- [Provided data]
▽
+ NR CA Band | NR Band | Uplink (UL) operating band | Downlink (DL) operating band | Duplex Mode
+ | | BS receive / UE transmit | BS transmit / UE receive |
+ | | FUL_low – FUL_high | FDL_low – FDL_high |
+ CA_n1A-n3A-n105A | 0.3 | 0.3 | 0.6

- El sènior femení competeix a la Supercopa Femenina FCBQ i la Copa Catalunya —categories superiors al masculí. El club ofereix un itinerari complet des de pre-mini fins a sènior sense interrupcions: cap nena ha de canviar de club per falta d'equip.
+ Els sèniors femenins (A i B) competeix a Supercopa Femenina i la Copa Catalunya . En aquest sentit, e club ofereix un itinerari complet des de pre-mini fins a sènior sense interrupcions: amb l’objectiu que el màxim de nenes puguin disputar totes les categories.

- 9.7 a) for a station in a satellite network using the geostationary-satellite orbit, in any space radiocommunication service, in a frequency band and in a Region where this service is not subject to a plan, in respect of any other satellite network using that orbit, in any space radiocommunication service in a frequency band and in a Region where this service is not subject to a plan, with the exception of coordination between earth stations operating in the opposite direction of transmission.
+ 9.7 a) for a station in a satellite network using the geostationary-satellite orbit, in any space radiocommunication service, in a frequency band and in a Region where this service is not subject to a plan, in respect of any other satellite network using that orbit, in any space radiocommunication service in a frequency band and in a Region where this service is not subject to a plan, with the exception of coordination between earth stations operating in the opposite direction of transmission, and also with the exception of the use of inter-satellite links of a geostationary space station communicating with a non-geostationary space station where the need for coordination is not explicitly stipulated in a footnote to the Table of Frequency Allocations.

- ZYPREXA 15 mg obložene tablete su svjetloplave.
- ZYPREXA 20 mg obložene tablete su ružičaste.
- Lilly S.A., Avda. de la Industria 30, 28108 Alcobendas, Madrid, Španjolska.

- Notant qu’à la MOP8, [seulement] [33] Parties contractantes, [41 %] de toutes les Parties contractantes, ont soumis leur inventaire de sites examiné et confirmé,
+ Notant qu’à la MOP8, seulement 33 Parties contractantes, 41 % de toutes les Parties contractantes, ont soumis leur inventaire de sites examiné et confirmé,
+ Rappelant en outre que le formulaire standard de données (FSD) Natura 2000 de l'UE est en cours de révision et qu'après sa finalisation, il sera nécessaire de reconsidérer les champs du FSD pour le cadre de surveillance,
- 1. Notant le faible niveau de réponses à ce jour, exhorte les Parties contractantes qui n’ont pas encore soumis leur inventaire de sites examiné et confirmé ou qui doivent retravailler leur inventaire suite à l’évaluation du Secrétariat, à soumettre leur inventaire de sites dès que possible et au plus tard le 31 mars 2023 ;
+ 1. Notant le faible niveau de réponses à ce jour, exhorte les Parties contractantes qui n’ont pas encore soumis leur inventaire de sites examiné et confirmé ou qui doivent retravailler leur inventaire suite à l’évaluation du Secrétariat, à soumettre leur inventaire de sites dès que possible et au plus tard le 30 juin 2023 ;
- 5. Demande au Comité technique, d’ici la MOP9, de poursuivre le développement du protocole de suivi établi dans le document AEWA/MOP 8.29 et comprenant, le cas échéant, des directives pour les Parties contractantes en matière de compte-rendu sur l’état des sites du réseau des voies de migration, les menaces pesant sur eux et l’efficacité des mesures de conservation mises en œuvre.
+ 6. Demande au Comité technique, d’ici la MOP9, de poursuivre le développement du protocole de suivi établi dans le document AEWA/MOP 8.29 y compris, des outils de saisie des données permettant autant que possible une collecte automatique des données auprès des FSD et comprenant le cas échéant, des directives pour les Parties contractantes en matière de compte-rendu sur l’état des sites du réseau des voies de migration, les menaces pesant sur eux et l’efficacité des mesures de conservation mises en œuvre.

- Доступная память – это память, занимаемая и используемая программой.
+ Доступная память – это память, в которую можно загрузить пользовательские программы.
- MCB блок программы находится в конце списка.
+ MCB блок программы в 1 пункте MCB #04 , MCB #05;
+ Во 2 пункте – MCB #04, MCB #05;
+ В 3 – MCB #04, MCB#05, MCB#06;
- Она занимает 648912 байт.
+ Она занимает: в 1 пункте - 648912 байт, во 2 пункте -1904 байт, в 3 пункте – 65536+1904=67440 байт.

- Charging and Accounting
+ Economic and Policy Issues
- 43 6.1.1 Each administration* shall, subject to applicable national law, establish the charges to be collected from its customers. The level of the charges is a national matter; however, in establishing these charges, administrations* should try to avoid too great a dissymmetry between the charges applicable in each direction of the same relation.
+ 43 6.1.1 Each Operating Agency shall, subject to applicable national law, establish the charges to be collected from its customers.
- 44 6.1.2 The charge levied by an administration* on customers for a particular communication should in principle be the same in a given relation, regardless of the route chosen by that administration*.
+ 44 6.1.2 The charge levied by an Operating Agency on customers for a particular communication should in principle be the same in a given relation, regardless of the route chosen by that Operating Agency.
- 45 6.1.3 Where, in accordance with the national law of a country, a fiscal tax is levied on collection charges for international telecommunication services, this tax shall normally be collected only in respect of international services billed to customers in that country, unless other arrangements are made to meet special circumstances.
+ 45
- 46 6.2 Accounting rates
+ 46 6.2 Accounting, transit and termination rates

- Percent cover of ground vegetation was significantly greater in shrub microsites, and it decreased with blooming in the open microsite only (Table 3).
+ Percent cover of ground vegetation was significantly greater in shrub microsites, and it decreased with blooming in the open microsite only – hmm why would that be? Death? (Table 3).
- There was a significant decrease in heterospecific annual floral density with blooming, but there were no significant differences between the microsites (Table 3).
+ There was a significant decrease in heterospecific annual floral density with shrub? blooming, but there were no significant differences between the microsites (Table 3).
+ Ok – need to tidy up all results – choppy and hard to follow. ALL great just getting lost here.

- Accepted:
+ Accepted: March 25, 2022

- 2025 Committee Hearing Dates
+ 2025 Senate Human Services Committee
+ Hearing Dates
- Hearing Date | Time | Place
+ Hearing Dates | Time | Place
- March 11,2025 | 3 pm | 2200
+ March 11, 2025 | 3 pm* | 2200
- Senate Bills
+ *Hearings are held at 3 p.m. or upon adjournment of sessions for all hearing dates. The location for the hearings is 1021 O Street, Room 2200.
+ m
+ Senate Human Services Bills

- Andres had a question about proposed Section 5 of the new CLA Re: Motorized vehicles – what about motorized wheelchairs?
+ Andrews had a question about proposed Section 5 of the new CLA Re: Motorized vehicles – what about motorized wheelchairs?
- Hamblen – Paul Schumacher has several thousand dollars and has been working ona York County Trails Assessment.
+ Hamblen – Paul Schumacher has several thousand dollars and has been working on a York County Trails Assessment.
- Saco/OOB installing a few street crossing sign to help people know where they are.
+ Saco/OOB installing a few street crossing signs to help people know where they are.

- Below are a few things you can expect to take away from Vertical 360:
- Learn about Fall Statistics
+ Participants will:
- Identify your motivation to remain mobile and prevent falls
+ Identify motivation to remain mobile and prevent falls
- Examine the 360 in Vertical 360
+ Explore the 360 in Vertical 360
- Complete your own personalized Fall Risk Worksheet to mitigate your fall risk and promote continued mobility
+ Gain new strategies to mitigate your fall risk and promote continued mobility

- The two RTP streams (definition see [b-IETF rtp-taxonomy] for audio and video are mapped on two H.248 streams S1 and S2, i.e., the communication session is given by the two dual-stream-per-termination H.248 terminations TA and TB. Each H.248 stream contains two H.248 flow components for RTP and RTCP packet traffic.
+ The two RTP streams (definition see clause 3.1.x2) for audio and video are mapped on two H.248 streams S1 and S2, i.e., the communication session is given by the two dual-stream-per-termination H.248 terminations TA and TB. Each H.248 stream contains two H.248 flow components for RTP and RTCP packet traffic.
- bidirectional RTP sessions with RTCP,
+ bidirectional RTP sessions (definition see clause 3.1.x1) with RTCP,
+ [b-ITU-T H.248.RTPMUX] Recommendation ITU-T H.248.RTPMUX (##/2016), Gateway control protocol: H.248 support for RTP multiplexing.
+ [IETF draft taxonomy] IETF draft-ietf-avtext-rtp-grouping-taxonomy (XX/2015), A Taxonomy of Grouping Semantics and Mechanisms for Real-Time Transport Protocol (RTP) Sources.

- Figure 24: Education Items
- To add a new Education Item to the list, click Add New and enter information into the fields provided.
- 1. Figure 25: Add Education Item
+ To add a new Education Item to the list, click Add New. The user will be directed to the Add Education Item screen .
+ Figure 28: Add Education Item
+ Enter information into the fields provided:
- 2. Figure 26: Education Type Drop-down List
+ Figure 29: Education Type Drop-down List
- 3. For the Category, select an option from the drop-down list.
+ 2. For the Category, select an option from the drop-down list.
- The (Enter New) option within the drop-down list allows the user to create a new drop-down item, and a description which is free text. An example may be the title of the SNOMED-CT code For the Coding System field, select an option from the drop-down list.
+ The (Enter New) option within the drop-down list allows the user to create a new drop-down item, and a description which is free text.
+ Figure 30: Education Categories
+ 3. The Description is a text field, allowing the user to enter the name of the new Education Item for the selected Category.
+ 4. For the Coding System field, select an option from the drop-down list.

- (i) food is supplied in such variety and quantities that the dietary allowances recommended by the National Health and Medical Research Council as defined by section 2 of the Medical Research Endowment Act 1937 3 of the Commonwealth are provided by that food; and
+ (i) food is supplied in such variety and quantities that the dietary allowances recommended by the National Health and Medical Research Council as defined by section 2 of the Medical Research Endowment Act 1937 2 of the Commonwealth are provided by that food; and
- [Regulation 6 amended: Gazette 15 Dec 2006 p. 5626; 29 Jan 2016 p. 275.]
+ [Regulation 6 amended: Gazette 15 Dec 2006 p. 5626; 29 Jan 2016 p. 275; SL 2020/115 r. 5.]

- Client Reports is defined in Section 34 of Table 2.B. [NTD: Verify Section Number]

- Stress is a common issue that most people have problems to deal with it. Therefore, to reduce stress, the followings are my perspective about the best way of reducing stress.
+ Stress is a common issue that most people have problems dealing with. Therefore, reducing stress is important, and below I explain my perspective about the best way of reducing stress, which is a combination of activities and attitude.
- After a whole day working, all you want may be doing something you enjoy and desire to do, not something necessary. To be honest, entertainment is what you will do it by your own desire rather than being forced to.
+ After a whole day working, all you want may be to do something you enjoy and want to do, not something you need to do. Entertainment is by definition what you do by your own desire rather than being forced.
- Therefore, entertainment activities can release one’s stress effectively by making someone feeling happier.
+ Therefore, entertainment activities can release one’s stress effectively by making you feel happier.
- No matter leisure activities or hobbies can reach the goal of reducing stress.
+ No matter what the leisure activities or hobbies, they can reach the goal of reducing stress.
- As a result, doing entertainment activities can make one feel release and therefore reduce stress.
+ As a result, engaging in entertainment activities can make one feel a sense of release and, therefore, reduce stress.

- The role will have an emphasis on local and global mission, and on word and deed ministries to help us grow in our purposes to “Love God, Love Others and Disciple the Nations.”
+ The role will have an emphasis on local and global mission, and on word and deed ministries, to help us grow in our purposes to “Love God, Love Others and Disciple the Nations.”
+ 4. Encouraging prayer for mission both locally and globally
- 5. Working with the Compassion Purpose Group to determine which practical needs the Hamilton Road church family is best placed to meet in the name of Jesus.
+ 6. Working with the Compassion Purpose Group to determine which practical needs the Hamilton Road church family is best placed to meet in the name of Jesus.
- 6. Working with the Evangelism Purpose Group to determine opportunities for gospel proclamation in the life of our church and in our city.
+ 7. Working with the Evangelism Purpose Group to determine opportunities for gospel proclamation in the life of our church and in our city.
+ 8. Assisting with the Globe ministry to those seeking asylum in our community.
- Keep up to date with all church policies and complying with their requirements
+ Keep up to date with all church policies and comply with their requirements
△
- [What to do] Beginning at the line with "activities and attitude." and stopping after the line with "than being forced.", please write out every line of the data above exactly and nothing else.

- [Solved exercise]
+ Stress is a common issue that most people have problems dealing with. Therefore, reducing stress is important, and below I explain my perspective about the best way of reducing stress, which is a combination of activities and attitude.
- After a whole day working, all you want may be doing something you enjoy and desire to do, not something necessary. To be honest, entertainment is what you will do it by your own desire rather than being forced to.
+ After a whole day working, all you want may be to do something you enjoy and want to do, not something you need to do. Entertainment is by definition what you do by your own desire rather than being forced.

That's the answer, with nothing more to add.